■ Given data

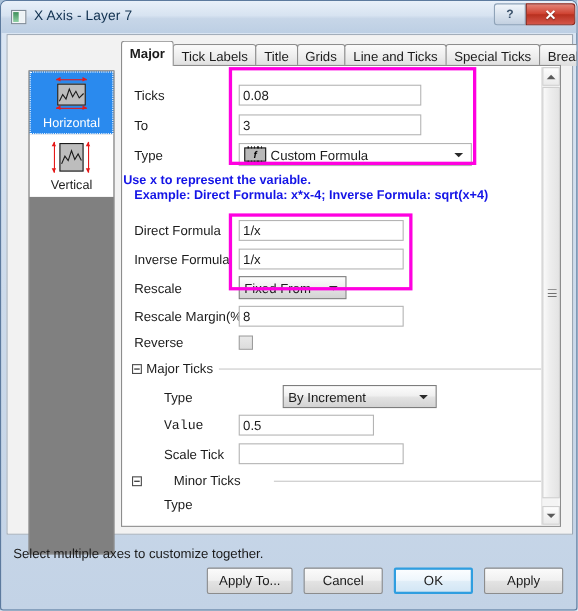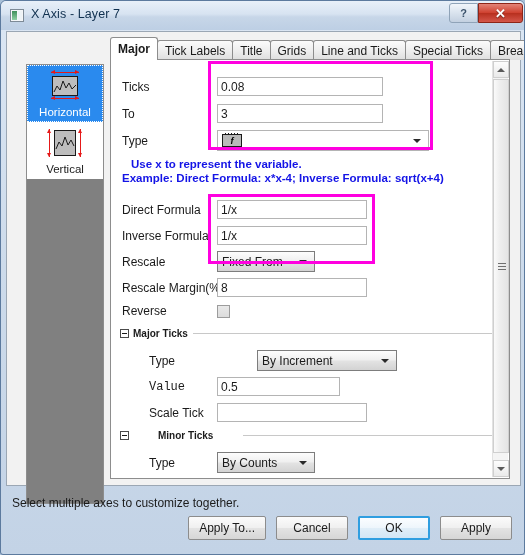--- a/index.html
+++ b/index.html
@@ -369,6 +369,7 @@
             <div class="lbl" style="width:95px;">Type</div>
             <div class="combo white" style="width:212px;">
               <span class="chip">f</span>
+              <span>Custom Formula</span>
               <span class="caret"></span>
             </div>
           </div>

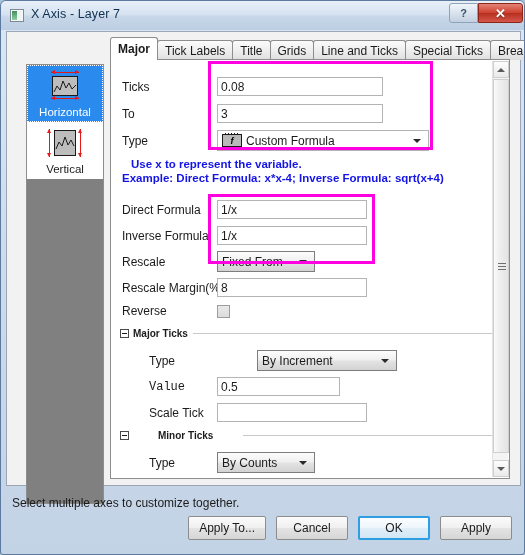--- a/index.html
+++ b/index.html
@@ -374,7 +374,7 @@
             </div>
           </div>
 
-          <div class="hint" style="left:20px; top:97px;">Use x to represent the variable.</div>
+          <div class="hint" style="left:1px; top:97px;">Use x to represent the variable.</div>
           <div class="hint" style="left:11px; top:111px;">Example: Direct Formula: x*x-4; Inverse Formula: sqrt(x+4)</div>
 
           <div class="row" style="left:11px; top:140px;">

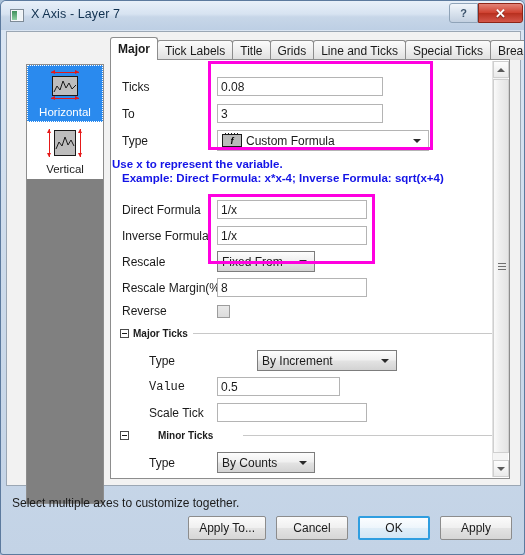--- a/index.html
+++ b/index.html
@@ -228,7 +228,7 @@
   .group .gbox::before {
     content: ""; position: absolute; left: 1px; right: 1px; top: 3px; height: 1px; background: #1a1a1a;
   }
-  .group .gtitle { font-size: 10px; color: #1b1b1b; white-space: nowrap; margin-right: 5px; font-weight: bold; }
+  .group .gtitle { font-size: 12px; color: #1b1b1b; white-space: nowrap; margin-right: 5px; }
   .group .gline { flex: 1 1 auto; height: 1px; background: #c8c8c8; }
 
   

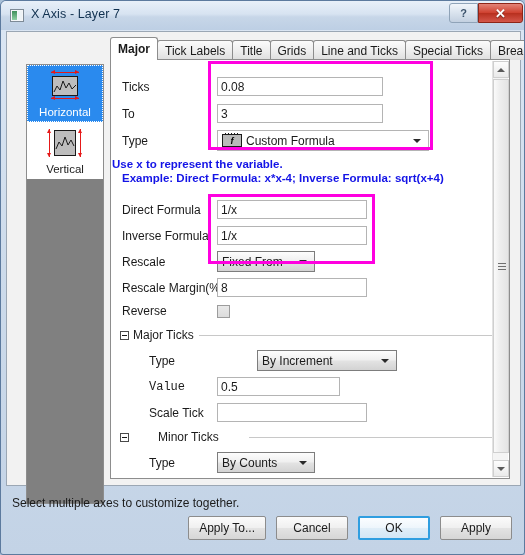--- a/index.html
+++ b/index.html
@@ -437,10 +437,6 @@
 
           <div class="row" style="left:38px; top:392px;">
             <div class="lbl" style="width:68px;">Type</div>
-            <div class="combo" style="width:98px;">
-              <span>By Counts</span>
-              <span class="caret"></span>
-            </div>
           </div>
 
         </div>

■ What is being asked
The entries above should be retyped exactly, minus any pictures.

■ Exercise result
--- a/index.html
+++ b/index.html
@@ -369,6 +369,7 @@
             <div class="lbl" style="width:95px;">Type</div>
             <div class="combo white" style="width:212px;">
               <span class="chip">f</span>
+              <span>Custom Formula</span>
               <span class="caret"></span>
             </div>
           </div>

--- a/index.html
+++ b/index.html
@@ -374,7 +374,7 @@
             </div>
           </div>
 
-          <div class="hint" style="left:20px; top:97px;">Use x to represent the variable.</div>
+          <div class="hint" style="left:1px; top:97px;">Use x to represent the variable.</div>
           <div class="hint" style="left:11px; top:111px;">Example: Direct Formula: x*x-4; Inverse Formula: sqrt(x+4)</div>
 
           <div class="row" style="left:11px; top:140px;">

--- a/index.html
+++ b/index.html
@@ -228,7 +228,7 @@
   .group .gbox::before {
     content: ""; position: absolute; left: 1px; right: 1px; top: 3px; height: 1px; background: #1a1a1a;
   }
-  .group .gtitle { font-size: 10px; color: #1b1b1b; white-space: nowrap; margin-right: 5px; font-weight: bold; }
+  .group .gtitle { font-size: 12px; color: #1b1b1b; white-space: nowrap; margin-right: 5px; }
   .group .gline { flex: 1 1 auto; height: 1px; background: #c8c8c8; }
 
   

--- a/index.html
+++ b/index.html
@@ -437,10 +437,6 @@
 
           <div class="row" style="left:38px; top:392px;">
             <div class="lbl" style="width:68px;">Type</div>
-            <div class="combo" style="width:98px;">
-              <span>By Counts</span>
-              <span class="caret"></span>
-            </div>
           </div>
 
         </div>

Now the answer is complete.